'Hello World' on the GameBoy

12/05/2022

GameBoy "Hello World"

On a recent trip to my parent's home I had a dig through their attic where they keep the dusty stuff that we as a family have gathered over the years. I hadn't realized how much of my own things were there and left their house with a lot of junk that I don't have space for. Among that junk was a (still working!) GameBoy that my dad bought for us around 2005 from a storage room sale in Texas. Already old by that point, we only ever had two games for it: Pokemon Red and Mario Bros.

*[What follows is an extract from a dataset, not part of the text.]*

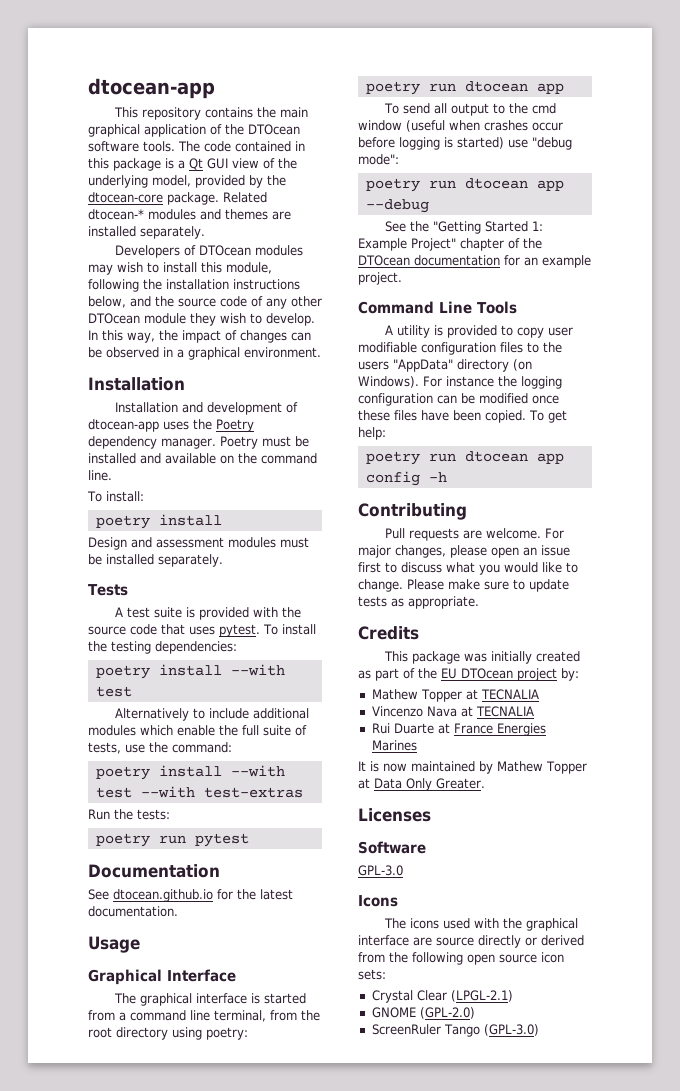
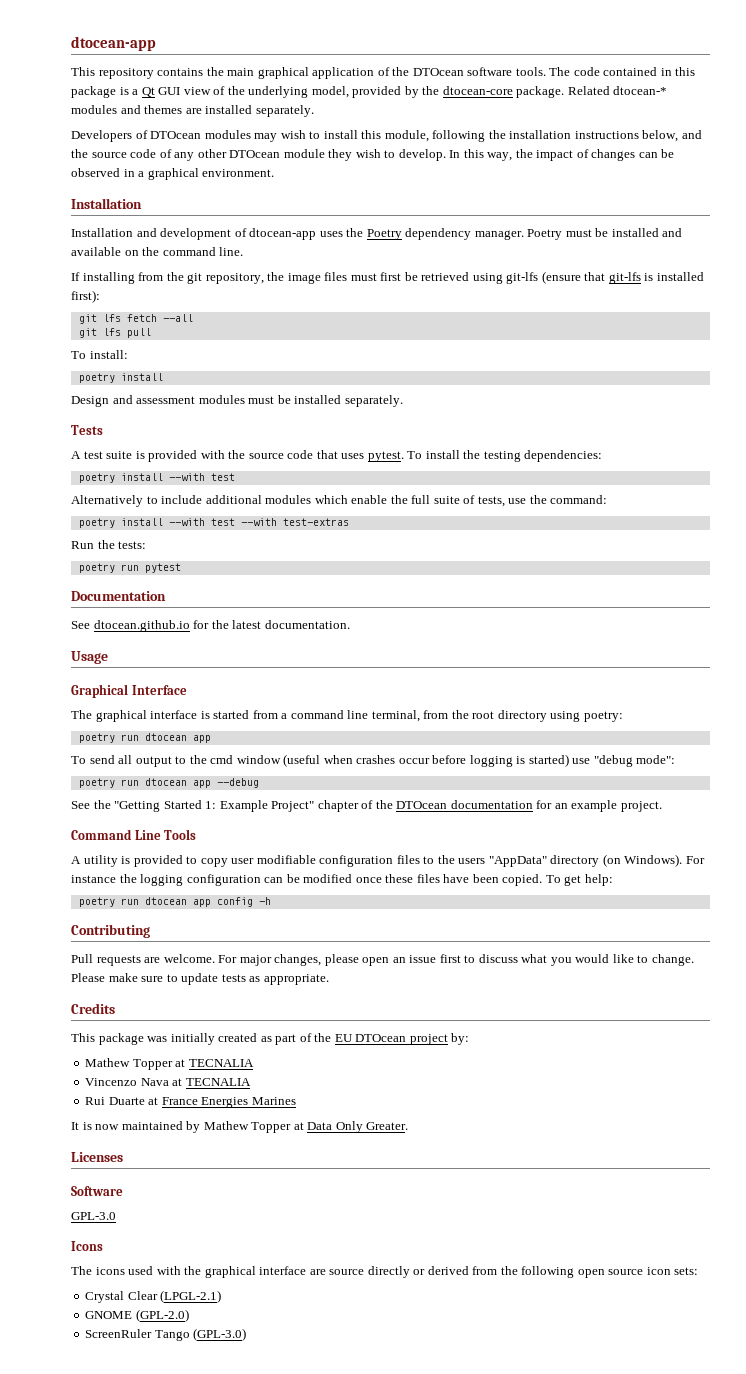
+ If installing from the git repository, the image files must first be retrieved using git-lfs (ensure that git-lfs is installed first):
+ git lfs fetch --all
+ git lfs pull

Nevertheless, I played it quite a bit and have an anachronistic nostalgia for it.

I also have a technical interest in the GB. It has a little (and kinda strange) CPU, little bit of RAM, 60 fps wierd sized LCD screen. Like other cartridge based consoles, the games aren't just games, they're expansion boards that can have their own RAM and computing power. Its a very cool little system that was underpowered for its time - which arguably helped with its sales - but could be massaged to deliver a wide range of experiences: compare Tetris to Mario Bros to Zelda to Pokemon to Japanese-only release Pocket Love which turns the GB into a mobile dating sim machine.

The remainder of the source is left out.